[Exercise data]
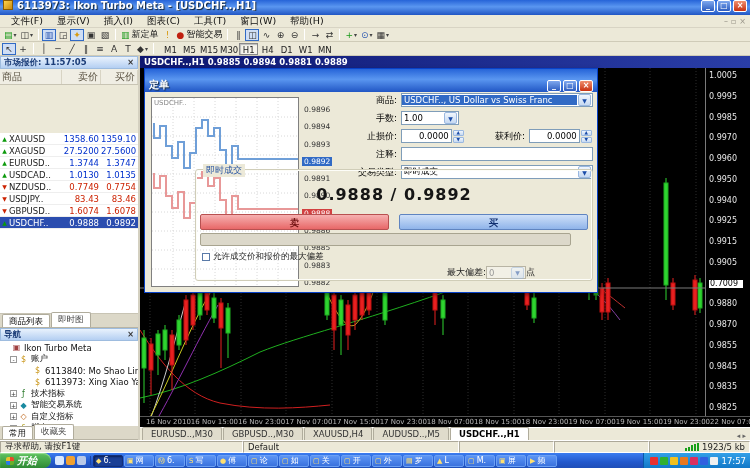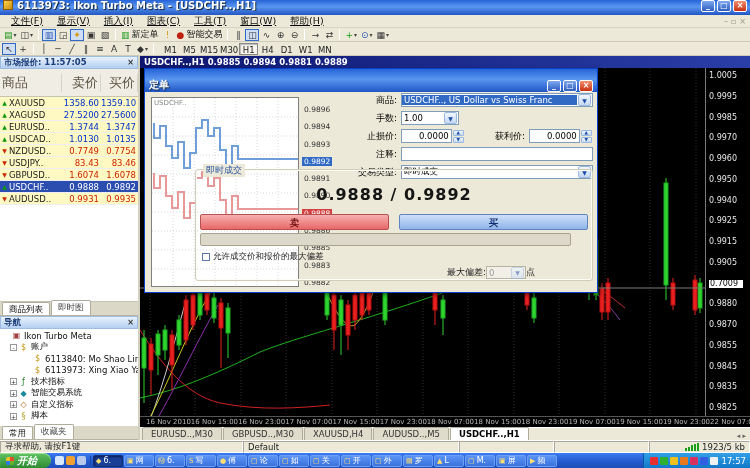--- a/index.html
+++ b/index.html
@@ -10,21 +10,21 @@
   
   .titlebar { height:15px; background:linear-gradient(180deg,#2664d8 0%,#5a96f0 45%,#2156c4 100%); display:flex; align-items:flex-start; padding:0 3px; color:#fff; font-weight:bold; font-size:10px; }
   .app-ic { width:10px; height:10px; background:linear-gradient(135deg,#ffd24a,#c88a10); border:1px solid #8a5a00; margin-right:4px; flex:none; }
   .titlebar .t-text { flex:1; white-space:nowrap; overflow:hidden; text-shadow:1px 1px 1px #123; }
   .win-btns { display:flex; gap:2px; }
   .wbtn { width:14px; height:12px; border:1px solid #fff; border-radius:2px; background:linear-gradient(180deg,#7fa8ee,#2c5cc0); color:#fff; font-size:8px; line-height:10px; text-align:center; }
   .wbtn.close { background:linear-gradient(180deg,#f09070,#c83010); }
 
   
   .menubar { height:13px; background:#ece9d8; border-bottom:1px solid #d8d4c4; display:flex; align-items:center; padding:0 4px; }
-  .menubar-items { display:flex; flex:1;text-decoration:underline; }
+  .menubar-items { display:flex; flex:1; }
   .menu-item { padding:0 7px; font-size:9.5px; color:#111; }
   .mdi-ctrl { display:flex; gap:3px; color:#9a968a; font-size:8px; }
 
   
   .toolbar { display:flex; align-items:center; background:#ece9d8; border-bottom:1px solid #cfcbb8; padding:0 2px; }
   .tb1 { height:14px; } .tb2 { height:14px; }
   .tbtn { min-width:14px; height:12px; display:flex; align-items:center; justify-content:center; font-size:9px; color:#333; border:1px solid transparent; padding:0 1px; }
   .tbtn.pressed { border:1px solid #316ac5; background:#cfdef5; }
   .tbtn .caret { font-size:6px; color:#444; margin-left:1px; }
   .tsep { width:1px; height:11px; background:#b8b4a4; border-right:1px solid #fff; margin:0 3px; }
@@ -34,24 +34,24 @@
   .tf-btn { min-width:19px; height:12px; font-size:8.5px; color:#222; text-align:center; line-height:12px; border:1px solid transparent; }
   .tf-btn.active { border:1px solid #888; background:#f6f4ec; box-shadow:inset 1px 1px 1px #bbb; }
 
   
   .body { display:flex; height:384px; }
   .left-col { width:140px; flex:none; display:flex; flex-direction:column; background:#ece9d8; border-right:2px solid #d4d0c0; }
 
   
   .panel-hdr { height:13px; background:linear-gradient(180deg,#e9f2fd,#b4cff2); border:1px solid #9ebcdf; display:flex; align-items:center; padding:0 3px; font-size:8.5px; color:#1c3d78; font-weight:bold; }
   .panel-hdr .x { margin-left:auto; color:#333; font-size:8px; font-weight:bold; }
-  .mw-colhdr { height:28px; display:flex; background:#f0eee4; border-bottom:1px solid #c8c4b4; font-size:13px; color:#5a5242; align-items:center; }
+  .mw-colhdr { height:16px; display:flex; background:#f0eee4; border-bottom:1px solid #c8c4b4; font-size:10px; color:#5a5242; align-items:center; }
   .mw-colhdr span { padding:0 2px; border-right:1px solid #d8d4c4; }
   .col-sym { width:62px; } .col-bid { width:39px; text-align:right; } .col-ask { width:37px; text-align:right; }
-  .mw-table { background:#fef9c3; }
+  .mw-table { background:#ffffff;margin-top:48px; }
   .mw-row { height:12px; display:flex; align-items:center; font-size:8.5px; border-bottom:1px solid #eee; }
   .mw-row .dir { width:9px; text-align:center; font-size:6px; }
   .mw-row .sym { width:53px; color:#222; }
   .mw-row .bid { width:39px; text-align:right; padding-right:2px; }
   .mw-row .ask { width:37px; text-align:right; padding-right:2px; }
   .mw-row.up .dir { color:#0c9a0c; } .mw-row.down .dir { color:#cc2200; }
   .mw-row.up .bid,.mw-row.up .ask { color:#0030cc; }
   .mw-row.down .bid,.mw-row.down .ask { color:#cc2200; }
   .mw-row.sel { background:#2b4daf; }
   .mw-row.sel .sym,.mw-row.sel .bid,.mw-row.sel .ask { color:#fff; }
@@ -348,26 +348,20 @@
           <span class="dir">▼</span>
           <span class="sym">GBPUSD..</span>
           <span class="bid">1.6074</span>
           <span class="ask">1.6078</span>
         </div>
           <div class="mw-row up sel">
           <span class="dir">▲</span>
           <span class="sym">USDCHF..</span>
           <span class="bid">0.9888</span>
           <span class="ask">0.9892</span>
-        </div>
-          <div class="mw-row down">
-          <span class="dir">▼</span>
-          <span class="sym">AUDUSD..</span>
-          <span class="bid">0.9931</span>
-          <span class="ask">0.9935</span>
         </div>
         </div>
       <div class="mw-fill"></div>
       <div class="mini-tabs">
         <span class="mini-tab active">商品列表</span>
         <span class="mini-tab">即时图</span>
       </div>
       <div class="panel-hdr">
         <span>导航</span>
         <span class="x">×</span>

[Assignment]
Extract from the listing above the lines between the line containing "height:13px; background:#ece9d8; border-bottom:1px" and the line containing "width:140px; flex:none; display:flex;", keeping both of those lines. Output nothing else.

[Answer to this exercise]
   .menubar { height:13px; background:#ece9d8; border-bottom:1px solid #d8d4c4; display:flex; align-items:center; padding:0 4px; }
-  .menubar-items { display:flex; flex:1;text-decoration:underline; }
+  .menubar-items { display:flex; flex:1; }
   .menu-item { padding:0 7px; font-size:9.5px; color:#111; }
   .mdi-ctrl { display:flex; gap:3px; color:#9a968a; font-size:8px; }
 
   
   .toolbar { display:flex; align-items:center; background:#ece9d8; border-bottom:1px solid #cfcbb8; padding:0 2px; }
   .tb1 { height:14px; } .tb2 { height:14px; }
   .tbtn { min-width:14px; height:12px; display:flex; align-items:center; justify-content:center; font-size:9px; color:#333; border:1px solid transparent; padding:0 1px; }
   .tbtn.pressed { border:1px solid #316ac5; background:#cfdef5; }
   .tbtn .caret { font-size:6px; color:#444; margin-left:1px; }
   .tsep { width:1px; height:11px; background:#b8b4a4; border-right:1px solid #fff; margin:0 3px; }
@@ -34,24 +34,24 @@
   .tf-btn { min-width:19px; height:12px; font-size:8.5px; color:#222; text-align:center; line-height:12px; border:1px solid transparent; }
   .tf-btn.active { border:1px solid #888; background:#f6f4ec; box-shadow:inset 1px 1px 1px #bbb; }
 
   
   .body { display:flex; height:384px; }
   .left-col { width:140px; flex:none; display:flex; flex-direction:column; background:#ece9d8; border-right:2px solid #d4d0c0; }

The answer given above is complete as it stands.